(Provided material begins)
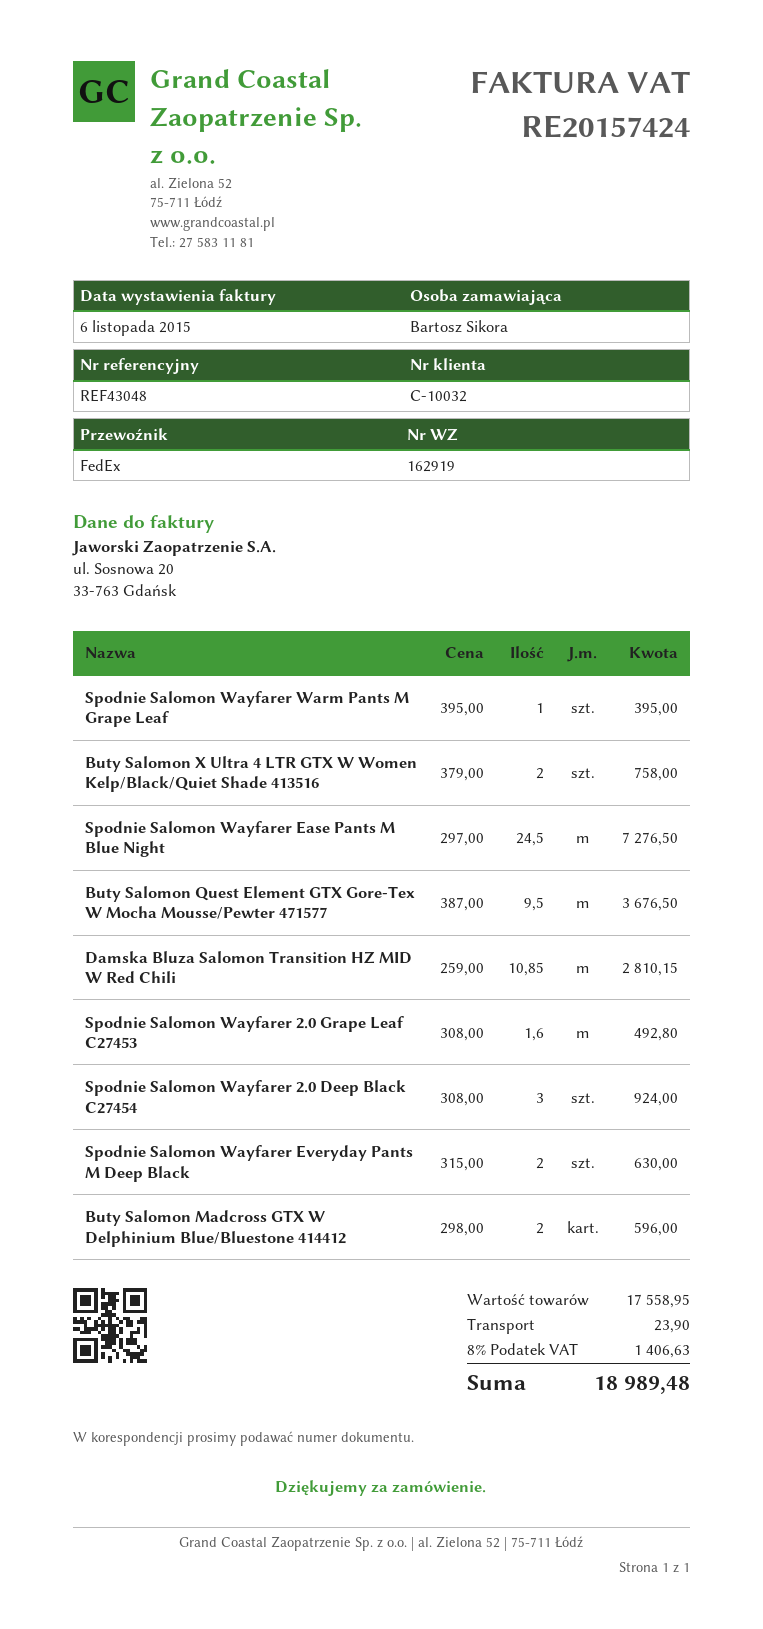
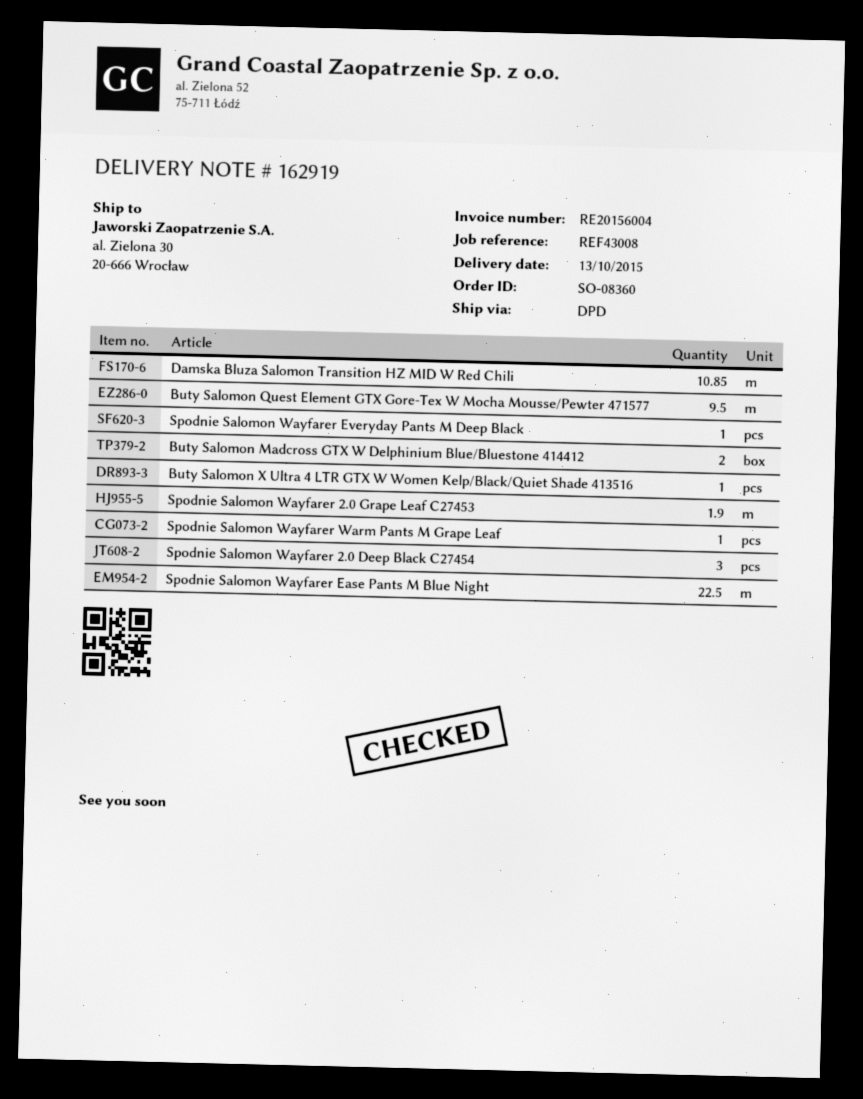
invoice number: RE20157424 -> RE20156004
reference: REF43048 -> REF43008
shipping method: FedEx -> DPD
Buty Salomon X Ultra 4 LTR GTX W Women Kelp/Black/Quiet Shade 413516: 2 -> 1
Spodnie Salomon Wayfarer Ease Pants M Blue Night: 24.5 -> 22.5
Spodnie Salomon Wayfarer 2.0 Grape Leaf C27453: 1.6 -> 1.9
Spodnie Salomon Wayfarer Everyday Pants M Deep Black: 2 -> 1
(Provided material ends)
» Required work:
Tally how many lines of the data include the word "Spodnie". Write the number and nothing else.

» Exercise output:
3